Deux ans après (1641),
le Parlement, soutenu par le ministère, défendait aux évêques, sous peine d'être-criminels de lèse-majesté, de
publier une constitution du Pape sur les droits du Saint-Siège, comme entreprenant sur le temporel des rois, et faisant
préjudice à tous les princes. Les rapports demeurèrent aussi tendus
jusqu'à la mort de Richelieu, pour lequel le Souverain Pontife refusa même de
faire célébrer, à Rome, le service d'usage, en disant qu'il était excommunié[10].
Les puissances chrétiennes ne laissaient guère à la cour
de Rome plus de liberté en fait d'administration qu'en matière de doctrine.

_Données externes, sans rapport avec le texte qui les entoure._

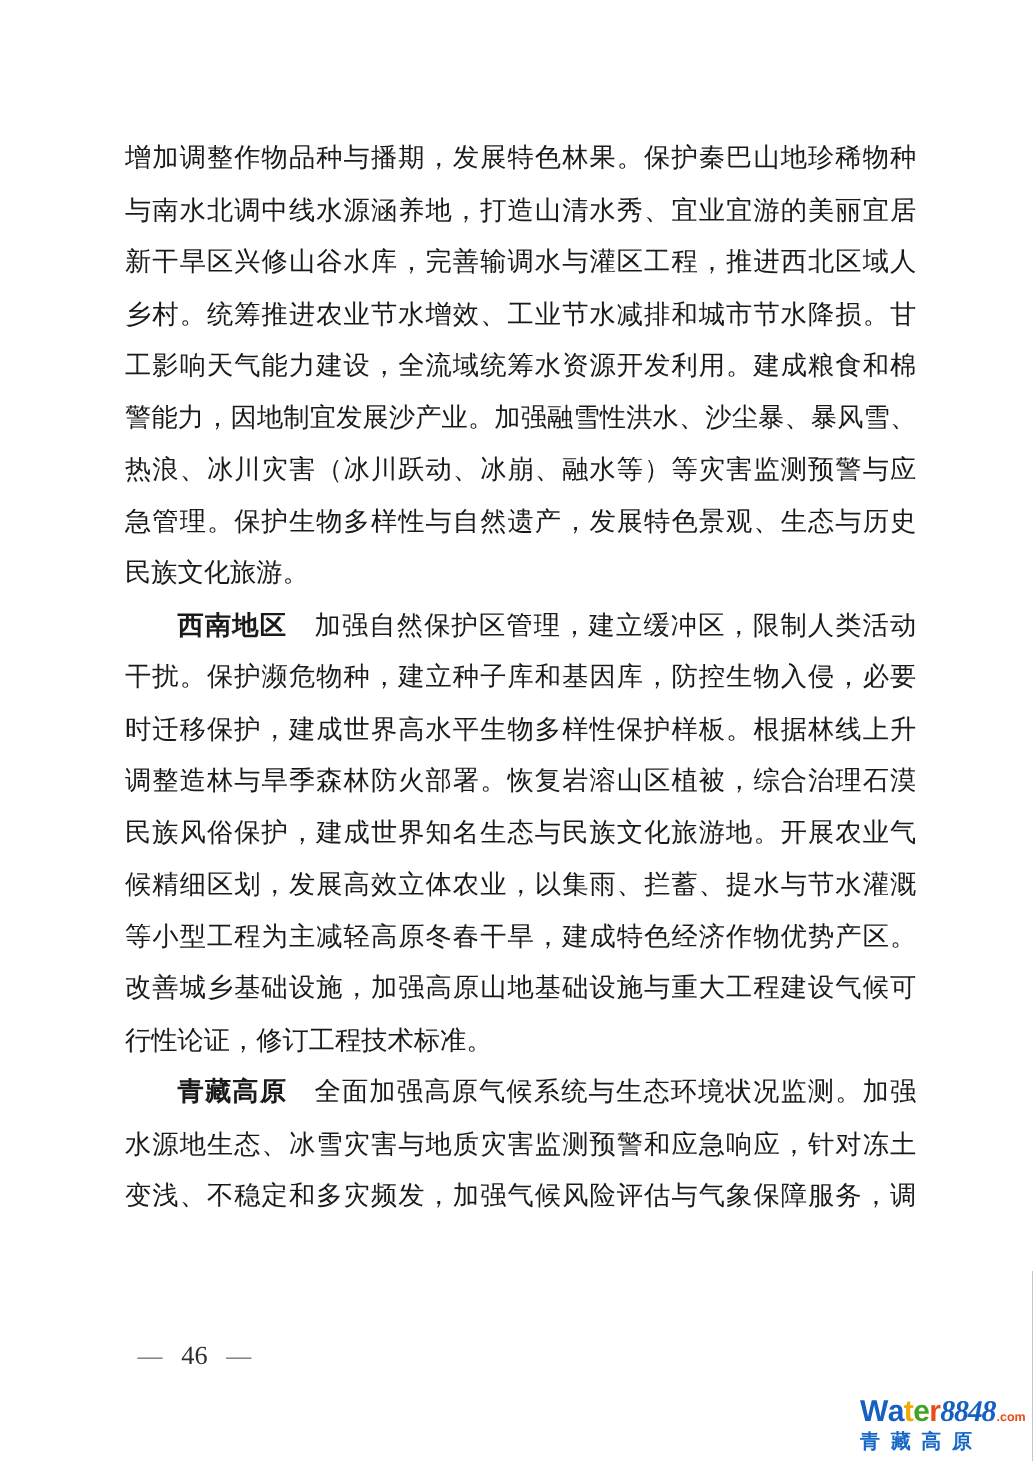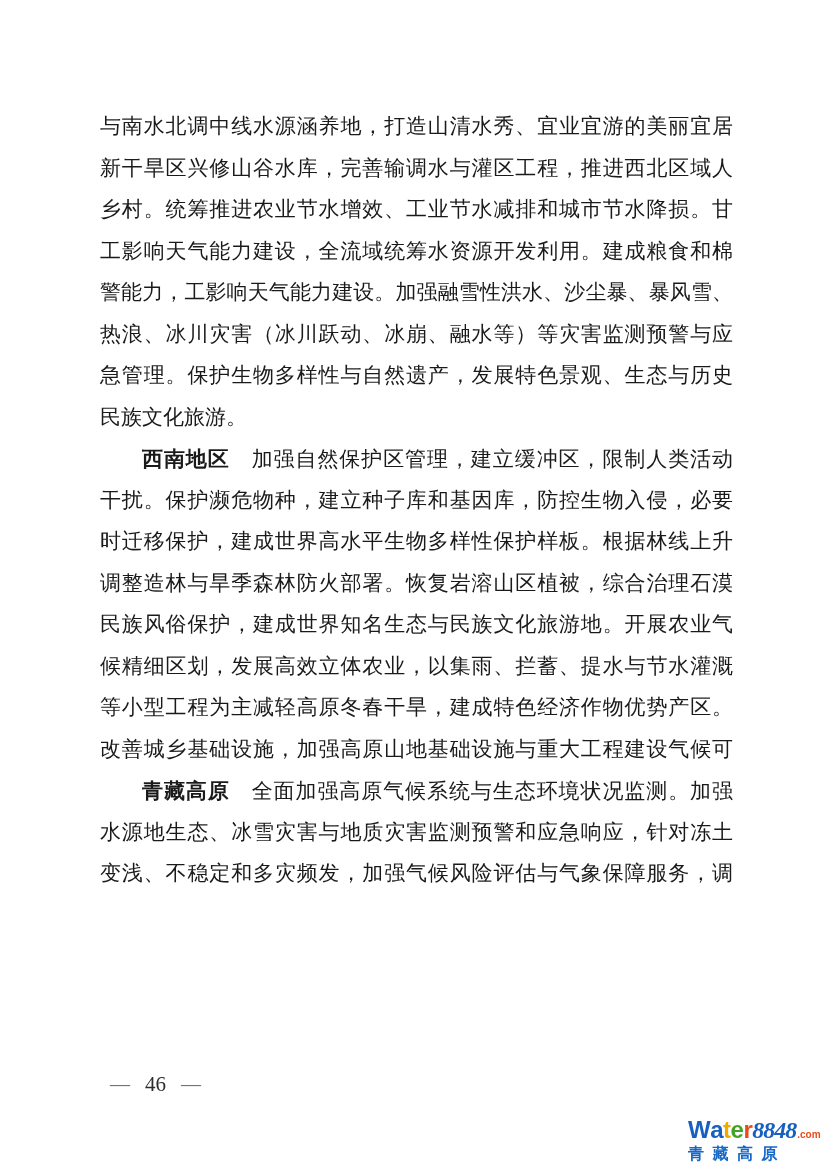--- a/index.html
+++ b/index.html
@@ -73,6 +73,7 @@
 <div class="page">
 
   <div class="doc-body">
+    <div class="line">增加调整作物品种与播期，发展特色林果。保护秦巴山地珍稀物种</div>
     <div class="line">与南水北调中线水源涵养地，打造山清水秀、宜业宜游的美丽宜居</div>
     <div class="line">新干旱区兴修山谷水库，完善输调水与灌区工程，推进西北区域人</div>
     <div class="line">乡村。统筹推进农业节水增效、工业节水减排和城市节水降损。甘</div>

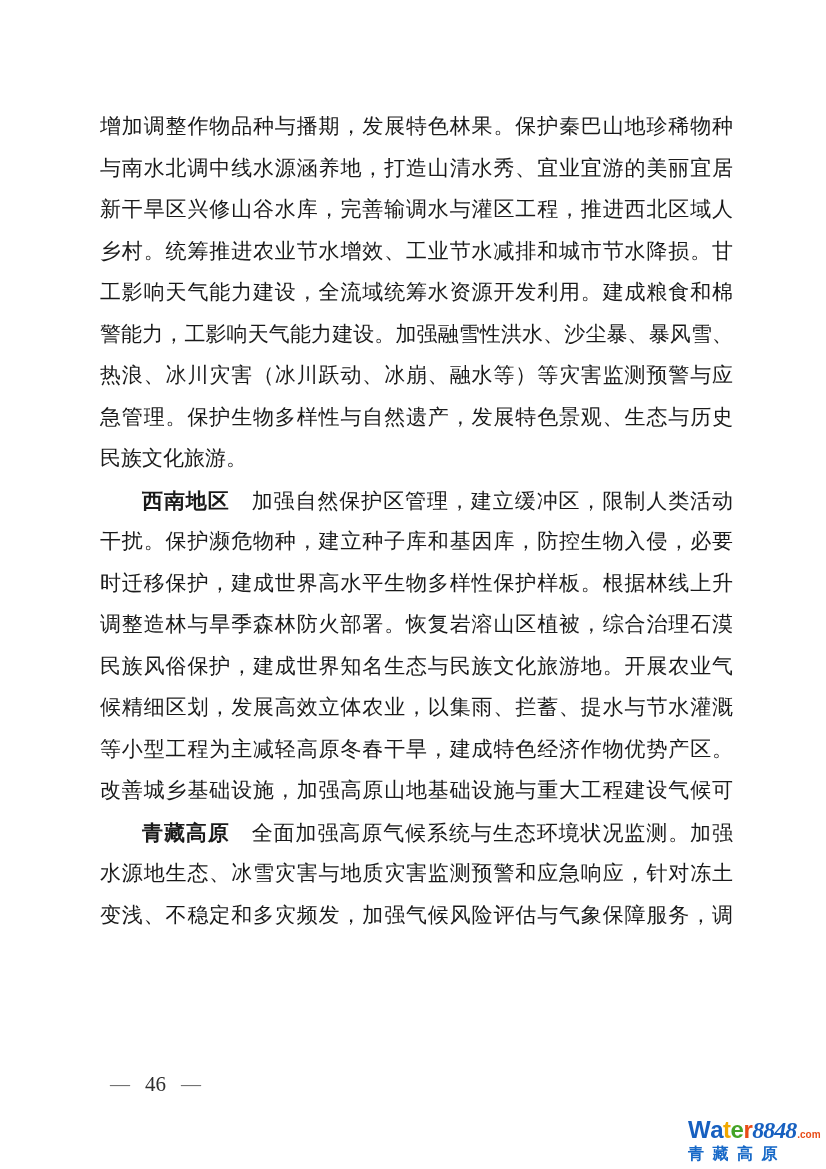--- a/index.html
+++ b/index.html
@@ -78,7 +78,7 @@
     <div class="line">新干旱区兴修山谷水库，完善输调水与灌区工程，推进西北区域人</div>
     <div class="line">乡村。统筹推进农业节水增效、工业节水减排和城市节水降损。甘</div>
     <div class="line">工影响天气能力建设，全流域统筹水资源开发利用。建成粮食和棉</div>
-    <div class="line">警能力，工影响天气能力建设。加强融雪性洪水、沙尘暴、暴风雪、</div>
+    <div class="line">警能力，因地制宜发展沙产业。加强融雪性洪水、沙尘暴、暴风雪、</div>
     <div class="line">热浪、冰川灾害（冰川跃动、冰崩、融水等）等灾害监测预警与应</div>
     <div class="line">急管理。保护生物多样性与自然遗产，发展特色景观、生态与历史</div>
     <div class="line end">民族文化旅游。</div>

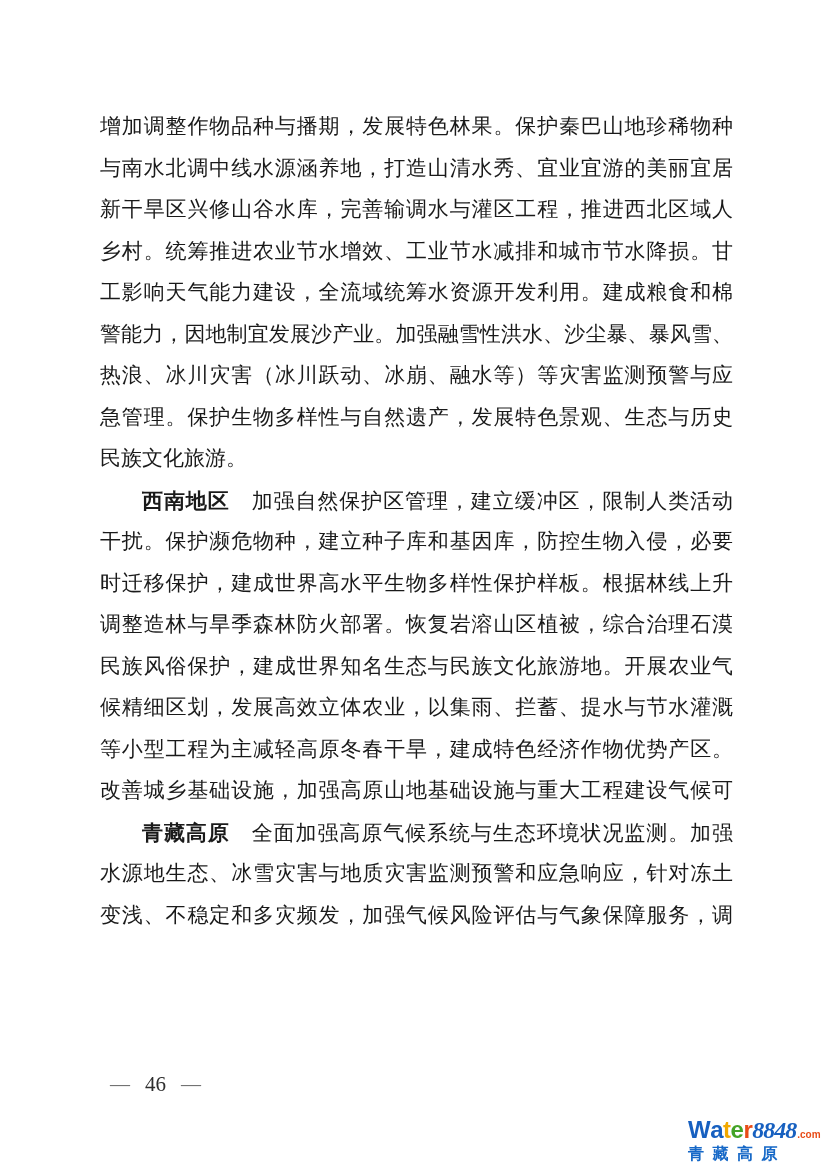--- a/index.html
+++ b/index.html
@@ -91,6 +91,7 @@
     <div class="line">候精细区划，发展高效立体农业，以集雨、拦蓄、提水与节水灌溉</div>
     <div class="line">等小型工程为主减轻高原冬春干旱，建成特色经济作物优势产区。</div>
     <div class="line">改善城乡基础设施，加强高原山地基础设施与重大工程建设气候可</div>
+    <div class="line end">行性论证，修订工程技术标准。</div>
 
     <div class="line ind"><span class="hd">青藏高原</span><span class="hdgap"></span><span>全面加强高原气候系统与生态环境状况监测。加强</span></div>
     <div class="line">水源地生态、冰雪灾害与地质灾害监测预警和应急响应，针对冻土</div>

L'usage avait introduit un si grand nombre de cardinaux de droit, ou de
convenance, que le Pape ne disposait que d'un très-petit nombre de places
entre Empire, France, Espagne, Venise et Pologne, sans parler de tous les
petits potentats d'Italie, qui faisaient, en principe, leur frère ou leur
neveu cardinal. Il fallait au Pape un extrême courage pour ne pas envoyer le
chapeau à quelques-uns de ceux qu'il plaisait au Roi
nommer au cardinalat, comme par exemple le président le
Coigneux ou le Père Joseph[11]. Je ne presse point S. M. de faire des chevaliers du
Saint-Esprit, disait le Souverain Pontife, elle
ne me doit point presser de faire des cardinaux contre mon gré. Mais
le Roi n'admettait nullement l'assimilation ; il pensait au contraire pouvoir
donner les chapeaux rouges comme les cordons bleus à ceux de ses sujets qu'il
entendait récompenser ainsi, à la condition de ne pas dépasser la quotité qui
lui était réservée dans le Sacré Collège. Les cardinaux, de leur côté,
reconnaissaient ne tenir la pourpre que du pouvoir civil. Dans les lettres de
remerciement que Richelieu adressa à bien des gens, lors de sa promotion, il
ne prononce même pas le nom du Pape ; il parle seulement de la bonté du Roi, à qui il doit sa dignité ; et à la
façon dont le nouveau prince de l'Église promet de
se servir de cette dignité pour obéir aux commandements du Roi, on
peut croire qu'il s'agit du titre de duc, ou de l'emploi de premier ministre[12]. Des cardinaux
purement romains recevaient aussi les ordres des divers cabinets catholiques,
dont ils touchaient la solde, attachée aux titres de protecteurs et comprotecteurs.
Ce sont eux qui offrent d'être, au conclave, auteurs
et chefs de toutes les exclusions qu'on voudrait[13].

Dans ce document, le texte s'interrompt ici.